Jemaah Haji KBB Pulang 1 Agustus 2022, Disarankan Tidak Langsung Gelar Syukuran
Waktu istirahat jemaah haji, tutur Asep Ismail, sebaiknya antara 5 sampai 10 hari. Hal tersebut bertujuan juga untuk isolasi mandiri supaya terhindar dari virus Covid-19 pascaperjalan dari luar negeri.

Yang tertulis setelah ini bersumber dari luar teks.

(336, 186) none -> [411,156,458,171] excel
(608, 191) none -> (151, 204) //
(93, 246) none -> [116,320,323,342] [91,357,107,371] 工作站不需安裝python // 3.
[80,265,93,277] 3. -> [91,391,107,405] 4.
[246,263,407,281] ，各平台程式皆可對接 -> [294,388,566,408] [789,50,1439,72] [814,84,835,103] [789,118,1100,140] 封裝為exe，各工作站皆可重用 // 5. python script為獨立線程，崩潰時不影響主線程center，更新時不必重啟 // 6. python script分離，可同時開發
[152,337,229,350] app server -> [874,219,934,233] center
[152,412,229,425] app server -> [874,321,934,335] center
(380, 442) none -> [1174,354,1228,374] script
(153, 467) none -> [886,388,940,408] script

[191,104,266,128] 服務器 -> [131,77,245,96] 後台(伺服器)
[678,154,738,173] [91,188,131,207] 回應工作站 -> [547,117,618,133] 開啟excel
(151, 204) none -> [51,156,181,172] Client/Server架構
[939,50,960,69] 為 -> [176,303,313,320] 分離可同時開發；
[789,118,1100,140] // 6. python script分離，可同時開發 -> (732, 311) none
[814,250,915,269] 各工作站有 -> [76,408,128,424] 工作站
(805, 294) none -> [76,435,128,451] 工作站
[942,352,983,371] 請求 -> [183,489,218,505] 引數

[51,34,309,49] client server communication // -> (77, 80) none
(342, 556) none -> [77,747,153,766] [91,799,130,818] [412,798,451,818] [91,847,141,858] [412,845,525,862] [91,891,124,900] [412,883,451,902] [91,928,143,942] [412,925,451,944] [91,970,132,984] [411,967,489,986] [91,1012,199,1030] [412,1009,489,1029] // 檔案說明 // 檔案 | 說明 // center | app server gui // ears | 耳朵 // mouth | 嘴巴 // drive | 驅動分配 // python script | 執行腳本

Sehingga ketika nantinya menggelar syukuran kondisi badan sudah fit. "Ini hanya sifatnya imbauan agar jangan sampai ada timbul penyakit akibat kelalaian," tutur Asep Ismail.
Kantor Kemenag KBB tidak melarang tradisi syukuran atau berbagi oleh-oleh dari jamaah haji pulang dari Tanah Suci. Sebab tradisi itu baik untuk semangat saling berbagi dan merekatkan tali silaturahmi. Namun jika tidak mampu atau mengalami gejala kesehatan, tradisi itu sebaiknya ditangguhkan.
"Prinsipnya disesuaikan dengan kondisi kesehatan dan pertimbangan lainnya, agar semua aman dan nyaman. Kan sekarang tren kasus Covid-19 sedang naik lagi," ucapnya.